The availability zone in error can be identified in the following way.
1. Call Heat-API "Show stack details" after an error occurs in "stack
create/update"
2. Identify the VDU where the error occurred due to insufficient resource
by the stack_status_reason in the response of 1.
3. Identify the availability zone by the VDU identified in 2.
.. note::
Insufficient resources in availability zones that once failed during
reselection attempts may be resolved, but the availability zones will
not be reselected.
In Scale/Heal operations, VDUs that have already been deployed will
not be re-created.
Availability zone reselection for each VNF LCM v2 API
(instantiate/heal/scale for VNF) is as follows.

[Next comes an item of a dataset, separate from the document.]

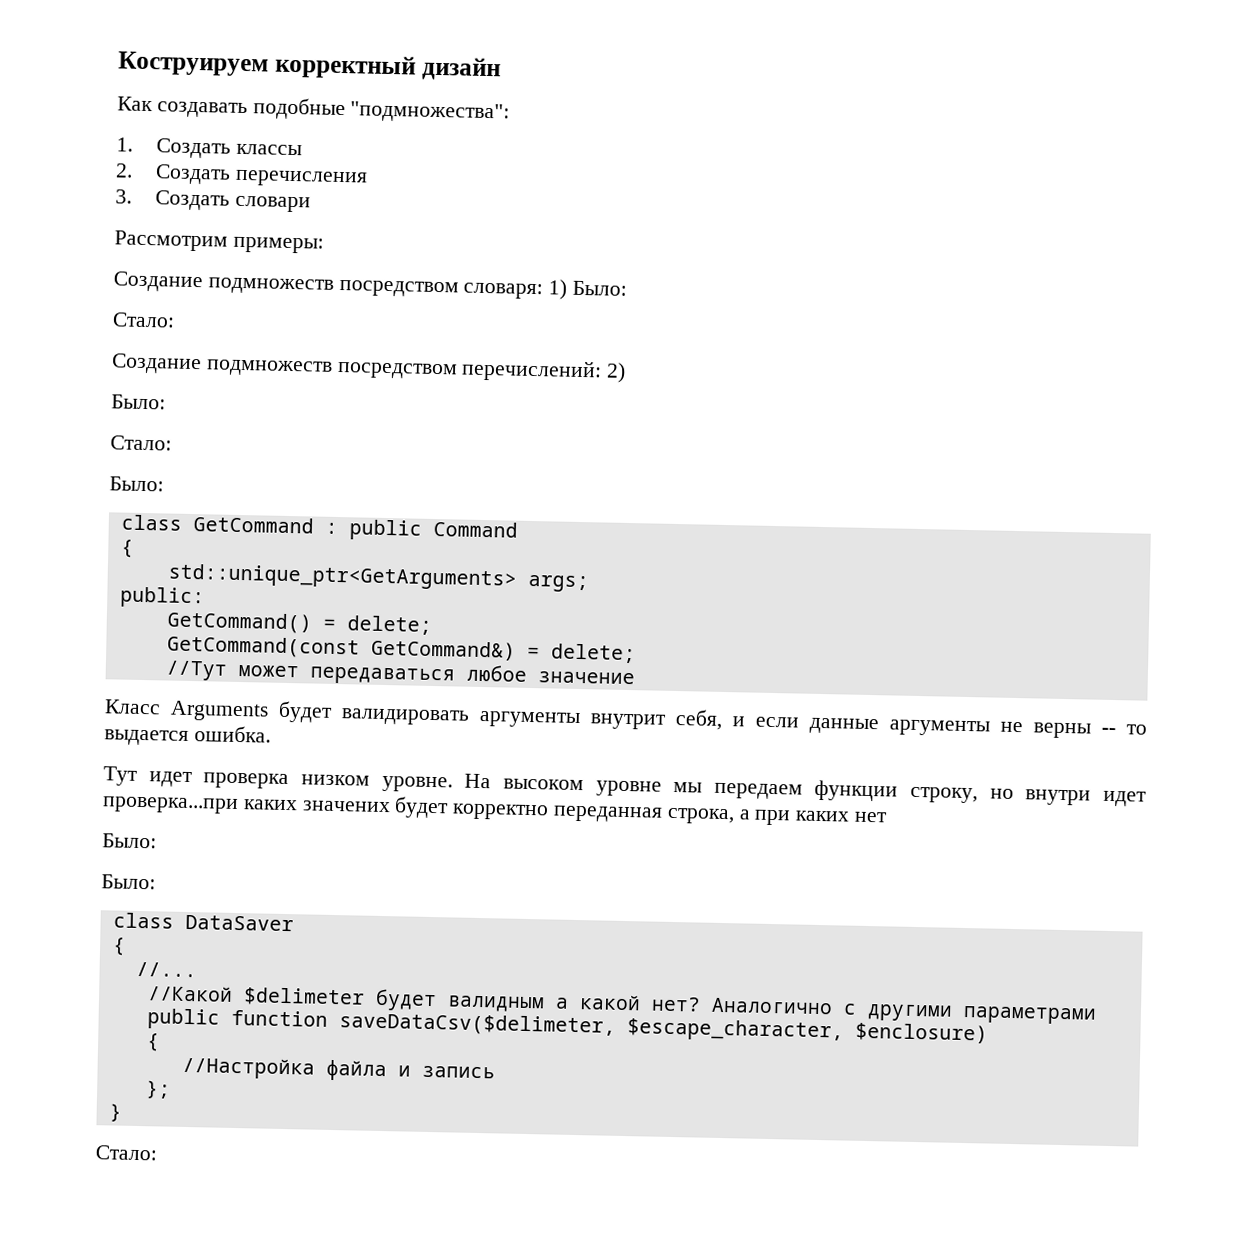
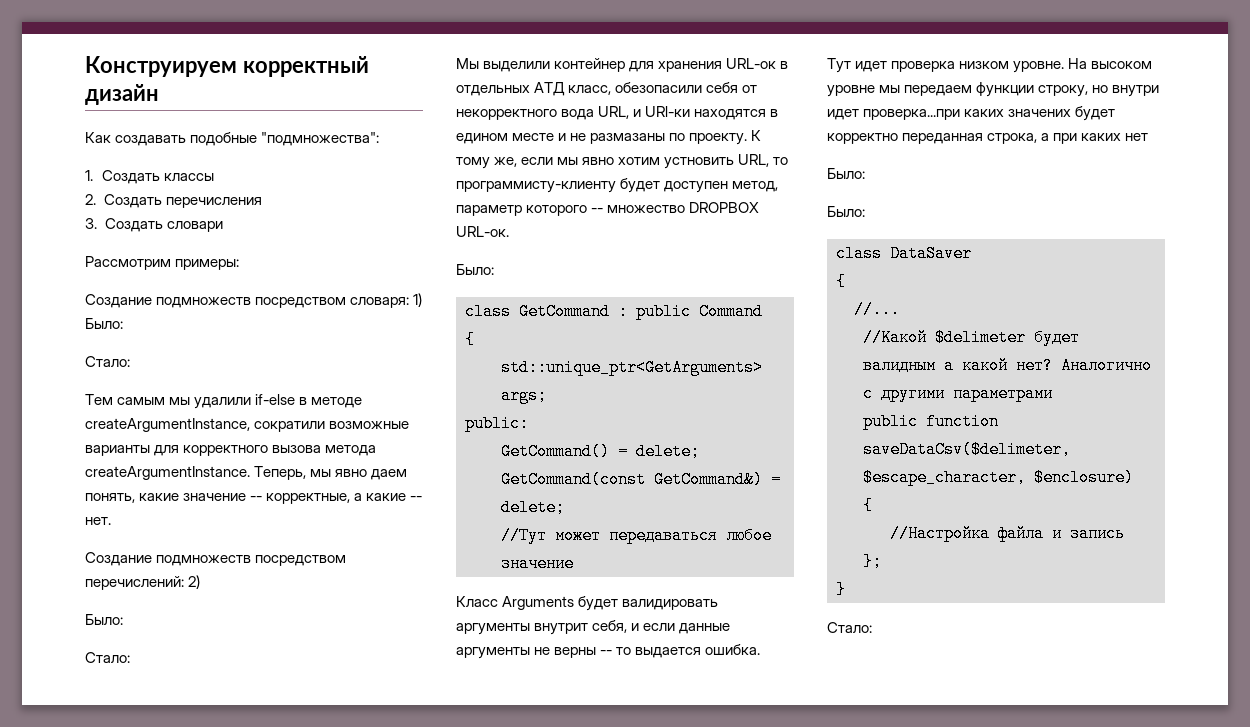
[118,51,269,77] Коструируем -> [85,56,237,77] Конструируем
(175, 320) none -> [85,394,363,409] [85,418,410,432] [85,445,377,456] [85,466,408,480] [85,493,423,504] [85,517,111,525] // Тем самым мы удалили if-else в методе createArgumentInstance, сократили возможные варианты для корректного вызова метода createArgumentInstance. Теперь, мы явно даем понять, какие значение -- корректные, а какие -- нет.
(172, 443) none -> [456,58,789,72] [456,82,758,96] [456,106,779,120] [456,130,762,145] [456,154,789,169] [456,178,779,193] [456,202,760,216] [456,226,509,237] // Мы выделили контейнер для хранения URL-ок в отдельных АТД класс, обезопасили себя от некорректного вода URL, и URl-ки находятся в едином месте и не размазаны по проекту. К тому же, если мы явно хотим устновить URL, то программисту-клиенту будет доступен метод, параметр которого -- множество DROPBOX URL-ок.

Precondition: availability zones AZ-1/AZ-2/AZ-3/AZ-4/AZ-5 exist and VNFs
VDU1-0/VDU1-1/VDU2-0/VDU2-1 are deployed
.. note::
VNFs in VDU1 are in the same availability zone (Affinity), and VNFs in
VDU2 and VDU1/VDU2 are in different availability zones (Anti-Affinity).
+ Instantiate
+ Before reselection, the following attempts to deploy failed (AZ-1
and AZ-2 have insufficient resource)
+ VDU1-0: AZ-1
+ VDU1-1: AZ-1
+ VDU2-0: AZ-2
+ VDU2-1: AZ-3
+ VDU1-0/1: Reselect the following (except AZ-1/AZ-2/AZ-3, select AZ-4
or AZ-5)
+ VDU1-0: AZ-4
+ VDU1-1: AZ-4
+ VDU2-0: AZ-2
+ VDU2-1: AZ-3
+ VDU2-0: Reselect the following (except AZ-2/AZ-3/AZ-4, select AZ-1 or
AZ-5)
+ VDU1-0: AZ-4
+ VDU1-1: AZ-4
+ VDU2-0: AZ-5
+ VDU2-1: AZ-3
.. note::
The above is an example, and the reselection target is randomly
selected from unselected availability zones.
+ Heal (VDU1-1/VDU2-0)
+ Before reselection, the following attempts to deploy failed (AZ-1
and AZ-2 have insufficient resource)
+ VDU1-0: AZ-1
+ VDU1-1: AZ-1
+ VDU2-0: AZ-2
+ VDU2-1: AZ-3
+ VDU1-1: Reselect the following (except AZ-1/AZ-2/AZ-3, select AZ-4
or AZ-5)
+ VDU1-0: AZ-1
+ VDU1-1: AZ-4
+ VDU2-0: AZ-2
+ VDU2-1: AZ-3
.. note::
Only Heal target VNFs are targeted for availability zone
reselection.
Therefore, Affinity may not be satisfied due to the operation of
reselection.
+ VDU2-0: Reselect the following (except AZ-1/AZ-2/AZ-3/AZ-4, select
AZ-5)
+ VDU1-0: AZ-1
+ VDU1-1: AZ-4
+ VDU2-0: AZ-5
+ VDU2-1: AZ-3
+ Scale out (add VDU1-2/VDU1-3)
+ Before reselection, VDU1-3 deploy failed (AZ-1 has insufficient
resource)
+ VDU1-0: AZ-1
+ VDU1-1: AZ-1
+ VDU1-2: AZ-1
+ VDU1-3: AZ-1
+ VDU2-0: AZ-2
+ VDU2-1: AZ-3
+ VDU1-2/3: Reselect the following (except AZ-1/AZ-2/AZ-3, select AZ-4
or AZ-5)
+ VDU1-0: AZ-1
+ VDU1-1: AZ-1
+ VDU1-2: AZ-4
+ VDU1-3: AZ-4
+ VDU2-0: AZ-2
+ VDU2-1: AZ-3
.. note::
In the case of Affinity, even if VDU1-2 has been successfully
deployed, both VDU1-2/VDU1-3 availability zones will be reselected.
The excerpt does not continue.